Dr Yechiel (Michael) Leiter () is an Israeli historian of philosophy, and also a public policy analyst.

Leiter is a resident scholar at Jerusalem's Herzl Institute. He has previously served as Chief of Staff to Benjamin Netanyahu at Israel's Ministry of Finance and as political assistant to Ariel Sharon in Israel's parliament. Leiter is also an ordained Rabbi and has written three books and numerous essays on politics in the Middle East.

Early life and education

Yechiel Leiter was born on 1 October 1959 in Scranton, Pennsylvania. After moving to Israel in 1978 at the age of 18, Leiter served as a combat medic in the IDF and participated in Operation Peace for The Galilee in 1982. He studied Judaism over the course of eight years and subsequently taught Judaism at a number of centers for higher learning in Jerusalem. Leiter holds an undergraduate degree in Law, a BA in Political Science, an MA in International Relations, and a PhD in political philosophy from the University of Haifa. His doctoral thesis focuses on the influence of the Hebrew Bible on John Locke's theory of consensual government.

Career
Leiter served as a political advisor to Knesset Member Ariel Sharon, and in multiple senior government positions: first as Deputy Director General of Israel's Ministry of Education where he helped plan a major overhaul of the educational system, and then as Chief of Staff to Benjamin Netanyahu in the Ministry of Finance, where he took an active role in the dramatic economic reform program that revolutionized Israel's economy.

Leiter subsequently became a senior policy analyst at the Jerusalem Center for Public Affairs, one of Israel's leading foreign policy institutes where he directed and edited one of Israel's leading geo-political blogs: JCPA.org. In that capacity he was also a frequent guest on Israeli news programs, and was a contributor to major Israeli media outlets such as YNet, Maariv-NRG, and columnist for Israel's leading daily, Yisrael Hayom. In 2008, Leiter ran as a candidate for election to the Knesset in the Likud Party's primaries.
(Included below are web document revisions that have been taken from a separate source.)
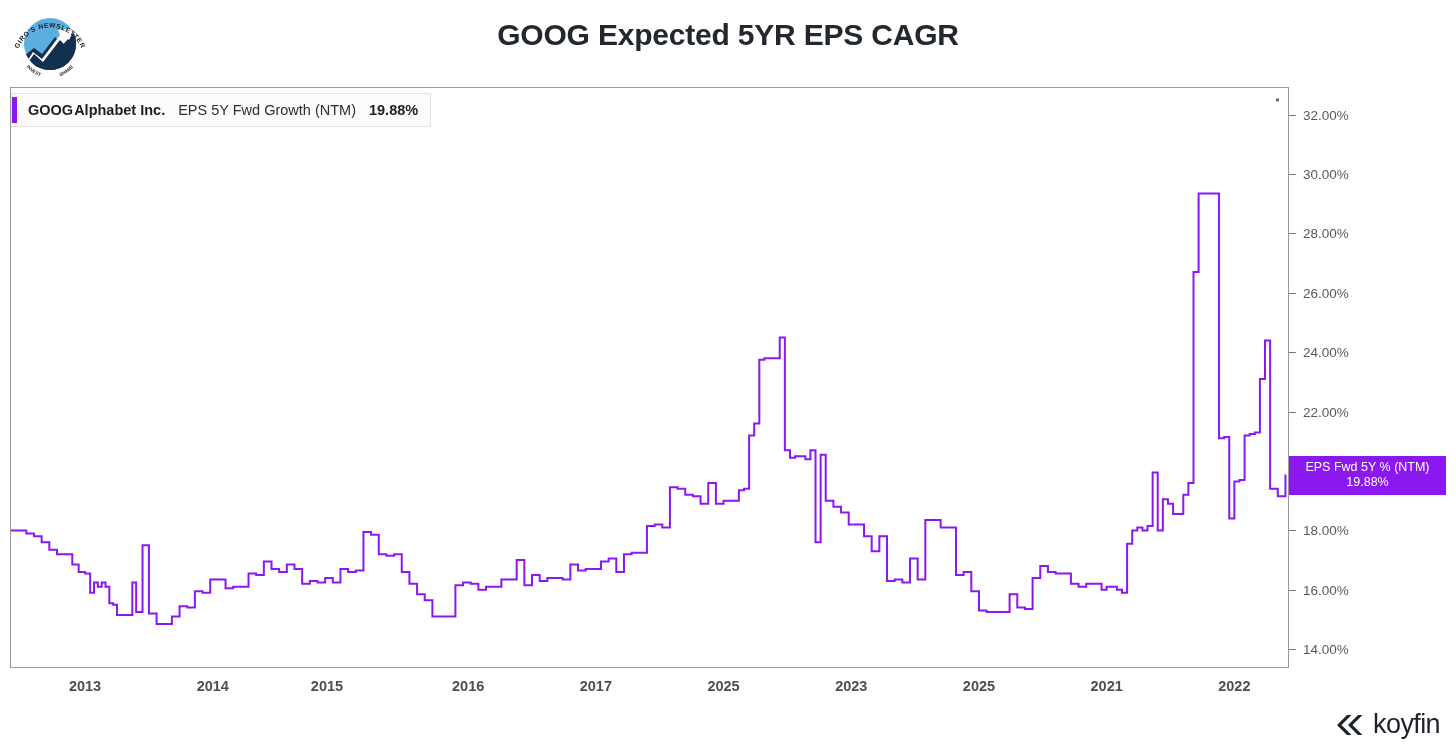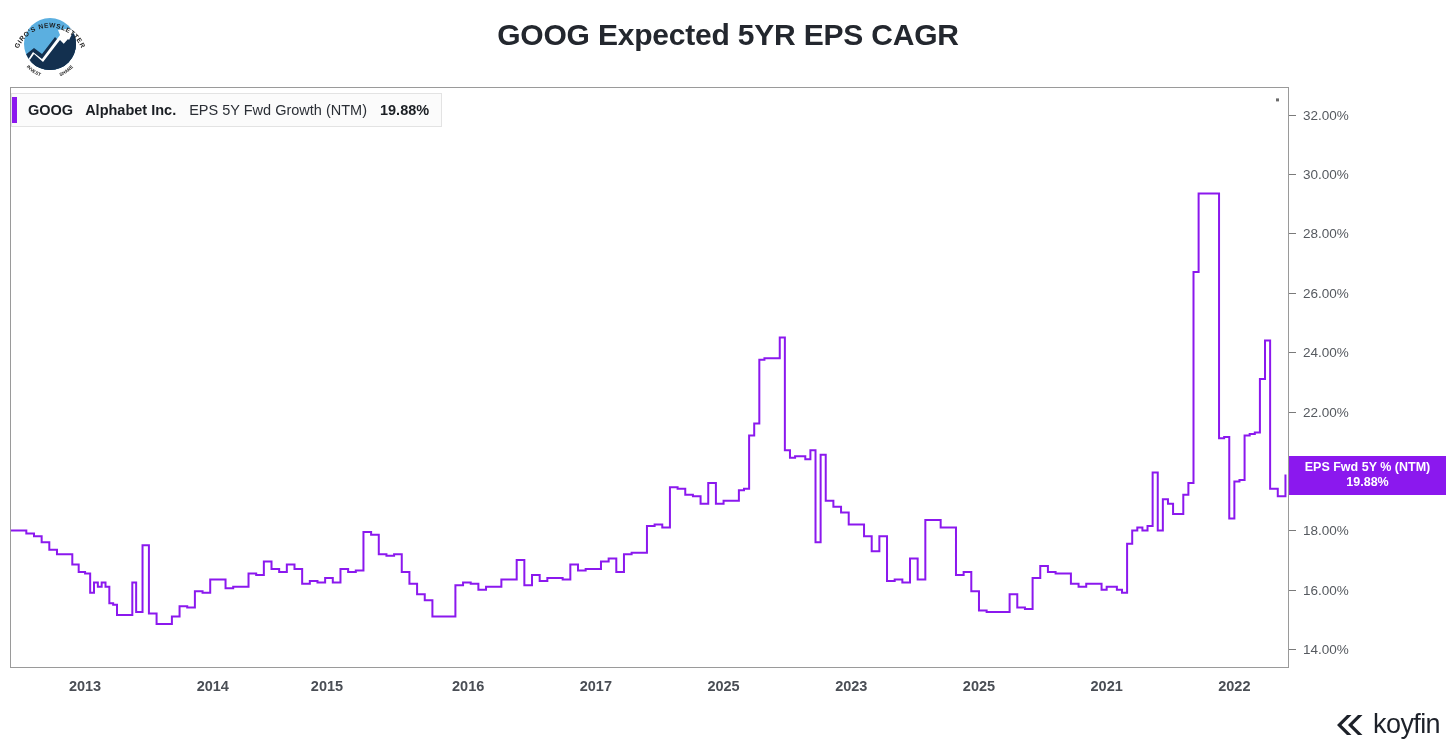--- a/index.html
+++ b/index.html
@@ -65,7 +65,7 @@
   }
   .legend-text { font-size: 14.5px; color: #1b1f24; white-space: nowrap; }
   .legend-bold { font-weight: bold; }
-  #legend-ticker { margin-right: 12px; }
+  #legend-ticker { margin-right: 1px; }
   #legend-company { margin-right: 13px; }
   #legend-metric { margin-right: 13px; color: #2b2f36; }
 

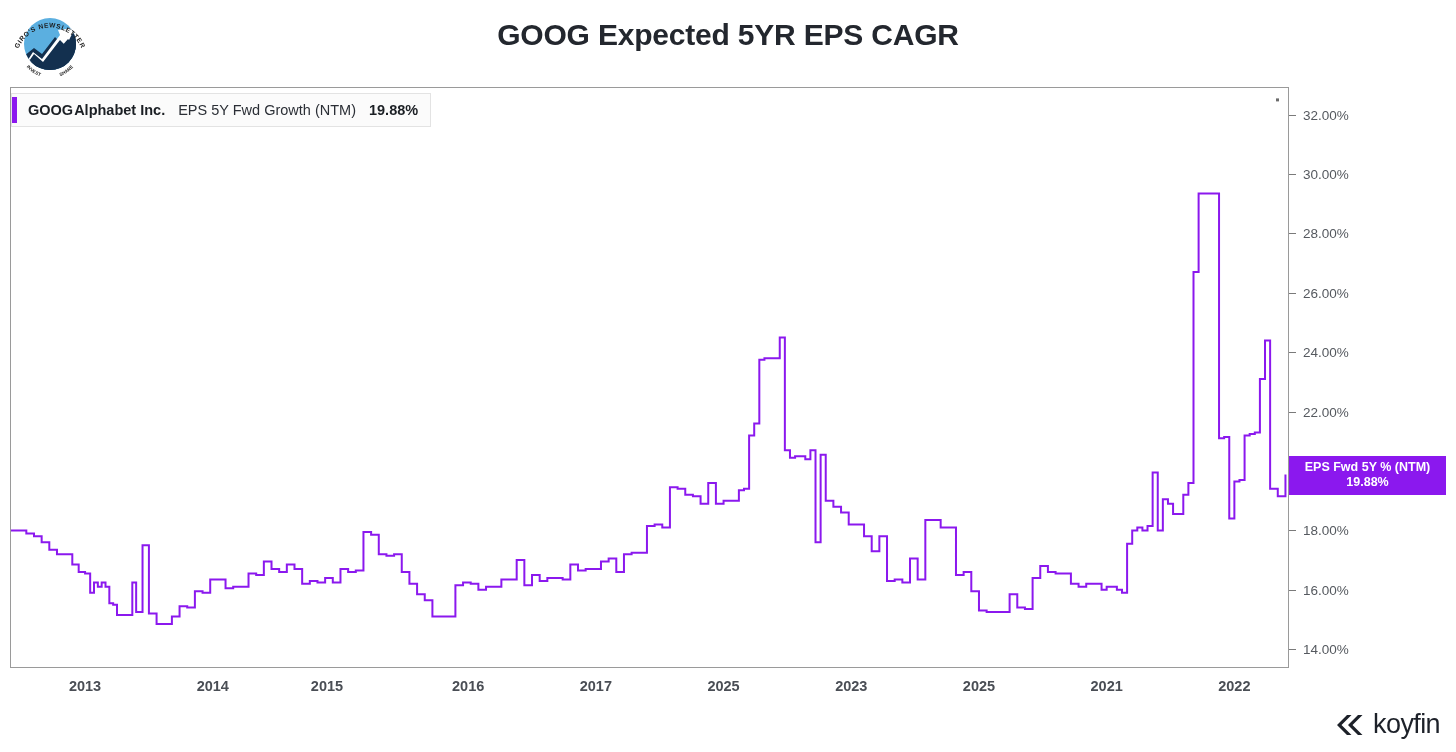--- a/index.html
+++ b/index.html
@@ -107,7 +107,7 @@
     color: #ffffff;
     text-align: center;
     font-size: 12.5px;
-    font-weight: bold;
+    font-weight: normal;
     line-height: 15px;
     padding: 4px 0 5px 0;
     z-index: 7;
He has served as the Chief Executive Officer of 3H Global, a leading international consultancy working alongside global leaders and many of the world's most influential figures. 3H Global specializes in helping governments to formulate policy unique to the needs of each country and assists with hands-on implementation of those policies. In his capacity as CEO of 3H Global, Leiter co-authored the 100-Day Plan for the new government of Paraguay and was the key architect of the government's economic development plan.

In 2011, he was elected Chairman of Israel Ports Authority in a unanimous vote by the company's board of directors. In that capacity he was responsible for the planning of Israel's seaport operations and the building of two new deep-water ports in Ashdod and Haifa.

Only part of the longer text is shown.